North Dakota Agriculture Commissioner Doug Goehring has awarded 27 grants totaling over $2.3 million to promote the development, cultivation, production and sales of specialty crops in North Dakota.
“North Dakota is already a leading producer of several specialty crops, such as dry edible beans, dry peas, potatoes and lentils,” Goehring says. “As our farmers seek to diversify their production, these grants help provide important information through specialty-crop research, education and export opportunities.”
The USDA Agricultural Marketing Service approved $2.375 million for the 2016 grants. Last year, North Dakota received $2.4 million. The grants are distributed based on a formula that takes into account specialty-crop acreage and production value.
Specialty crops are defined in law as “fruits, vegetables, tree nuts, dried fruits, horticulture and nursery crops, including floriculture.”

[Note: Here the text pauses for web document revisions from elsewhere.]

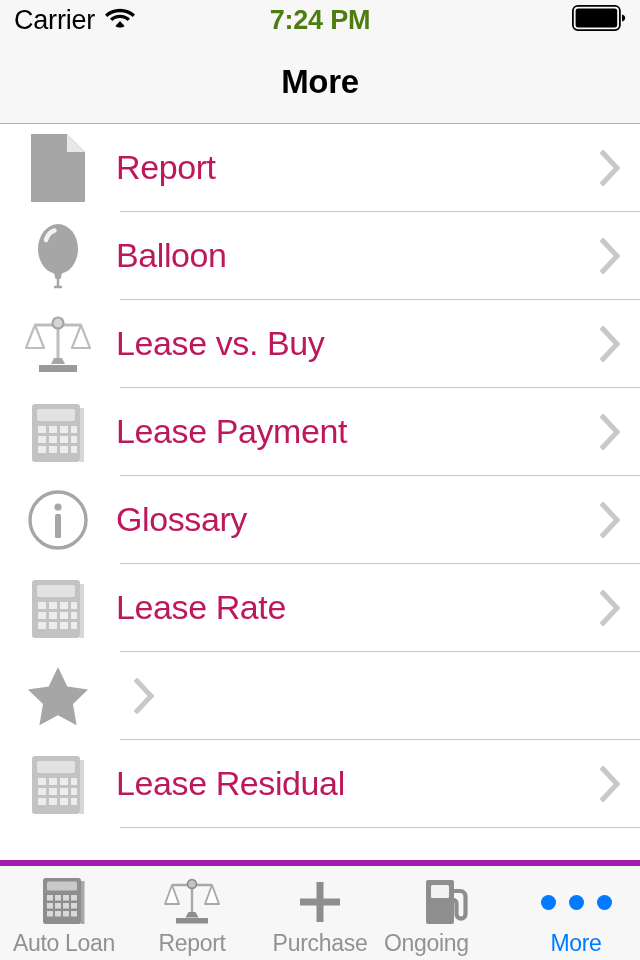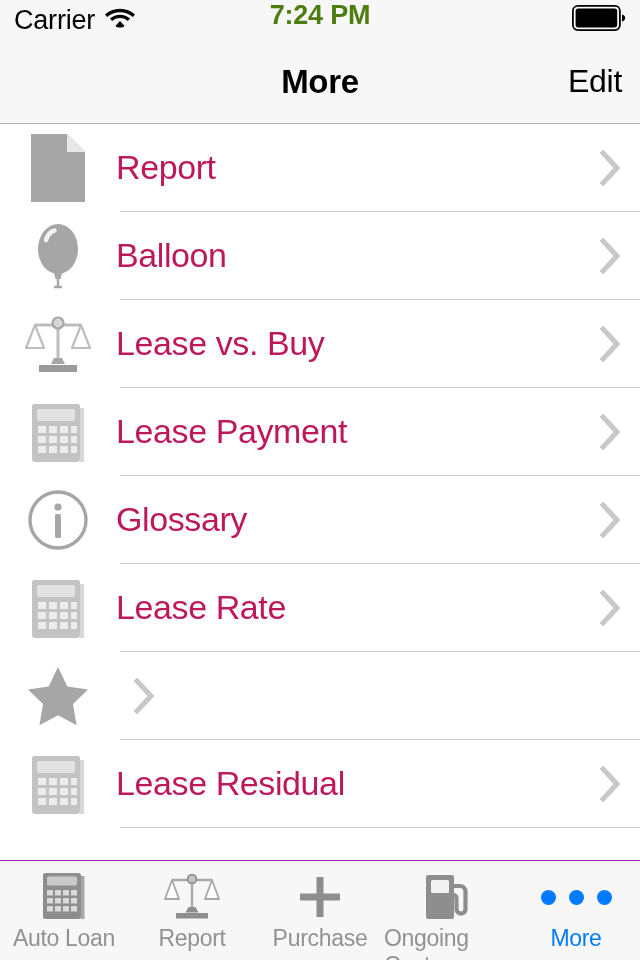"Carrier" .statusbar { align-items: none -> center }
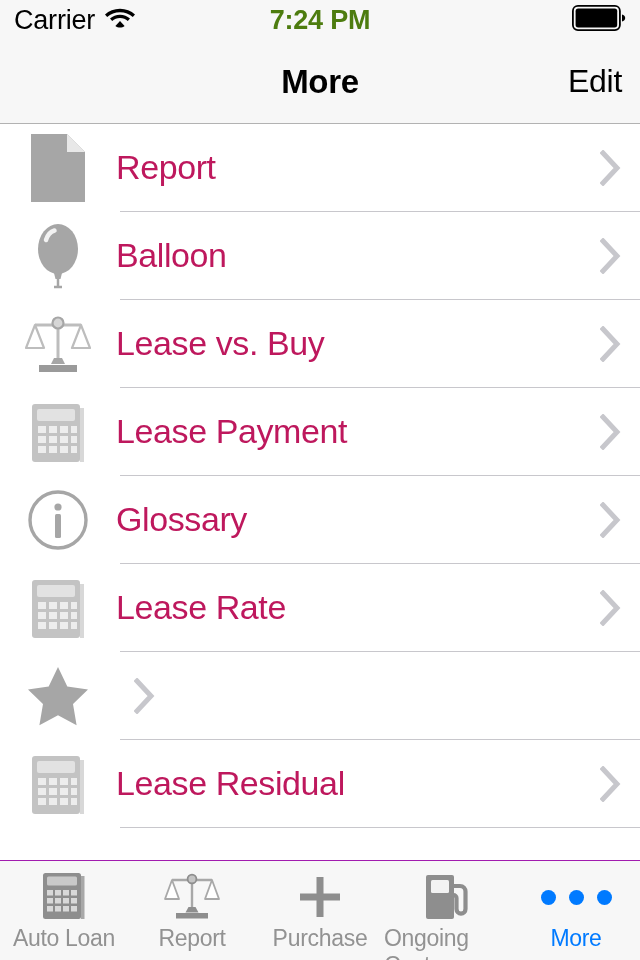"Edit" div.nav-edit { html: <div>Edit</div> -> none }
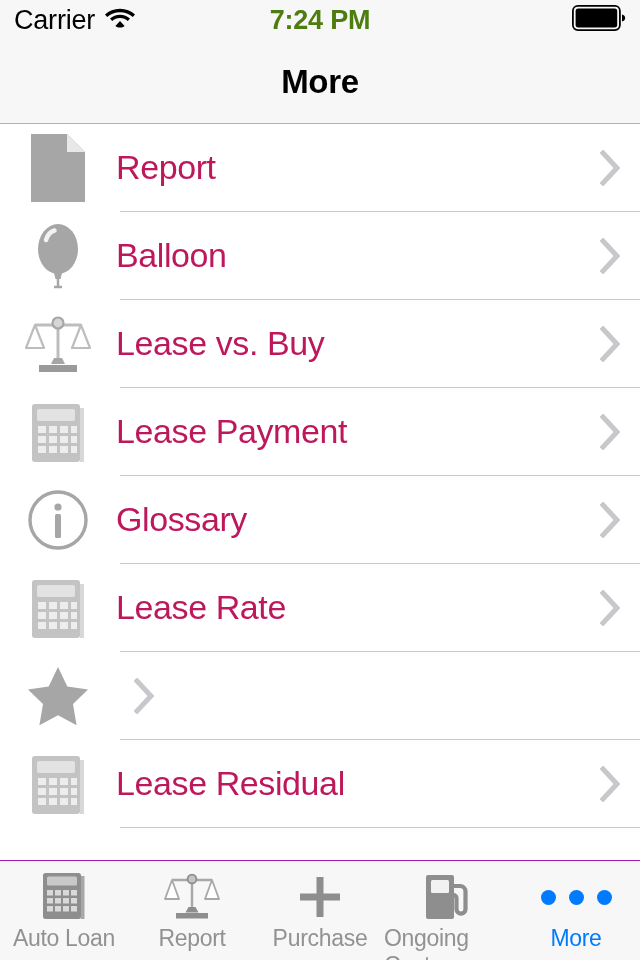"Auto Loan" .tabbar { border-top: 1px solid #a21caf -> 6px solid #a21caf }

Organizations and agencies receiving grants include:
North Dakota State University, $34,221 for evaluation of anthracnose tolerance in 16 partially resistant dry bean lines for germplasm enhancement
NDSU, $115,133 for population structure and aggressiveness of Aphanomyces euteiches on field pea
NDSU, $53,319 for optimizing fungicide application timing for control of white mold in pinto, black and navy beans
Northern Pulse Growers Association, $108,000 for the collection of glycemic data to support the marketing of pulse and pulse ingredients
NDSU, $36,389 for rootstock evaluations to enhance nursery crop production and performance
NDSU, $53,577 for the development of improved fungicide application strategies for managing sclerotinia head rot in confection sunflowers
NDSU, $62,636 for optimizing agronomic practices for faba bean production
NDSU, $37,473 to evaluate cider apple cultivars and rootstocks
North Dakota Trade Office, $131,333 for international specialty crop expansion
NDSU, $94,957 for sustainability and utility of verticillium wilt resistance in french fry potato cultivars
NDSU, $86,797 for breeding and selection of vegetable crops for the northern climate
NDSU, $56,739 for development of lentil cultivars with tolerance to sulfantrazone
NDSU, $142,406 for characterization of a new pea seedborne mosaic virus variant affecting field peas.
NDSU, $137,131 for development of potato blight application for sustainable potato production
NDSU, $70,532 to determine the effect of glyphosate and dicamba drift on yield and seed quality
NDSU, $83,816 to develop weed and fertilizer management practices for organic production of raspberry and blackberry
National Sunflower Association, $113,496 to apply genomic tools to accelerate breeding for disease resistance in confection sunflower
NDSU, $47,880 for development of a mitigation strategy to soft rotting pathogens affecting seed potato production
NDSU, $48,017 to assess the potential for remote sensing of potato virus Y in seed fields-nutritional deficit
NDSU, $90,646 to use biofertilizers to enhance mutualisms between specialty crops and beneficial insects
North Dakota Department of Agriculture, $154,010.78 to increase specialty-crop access to schools, communities and people with food insecurity
NDSU, $81,740 to improve potato tuber uniformity
Dakota Prairies Resource Conservation & Development Council, $199,351 to grow specialty crops to improve healthy food access on the Standing Rock Sioux Reservation
Burnt Creek Nursery, $102,951.33 for production of NDSU hardy woody plant releases
NDSU, $58,827 to use differential thermal analysis to evaluate cold hardiness in woody plant material
NDSU, $84,228 for training dates and techniques for increasing yield on hop
NDSU, $89,479 for production of leafy green vegetables in controlled environment systems
NDDA received 35 applications, which were reviewed and scored by a select committee and approved by Goehring. Of the 35 applications, 27 were forwarded to USDA for final approval. NDDA received $185,227 to administer the specialty-crop block grant.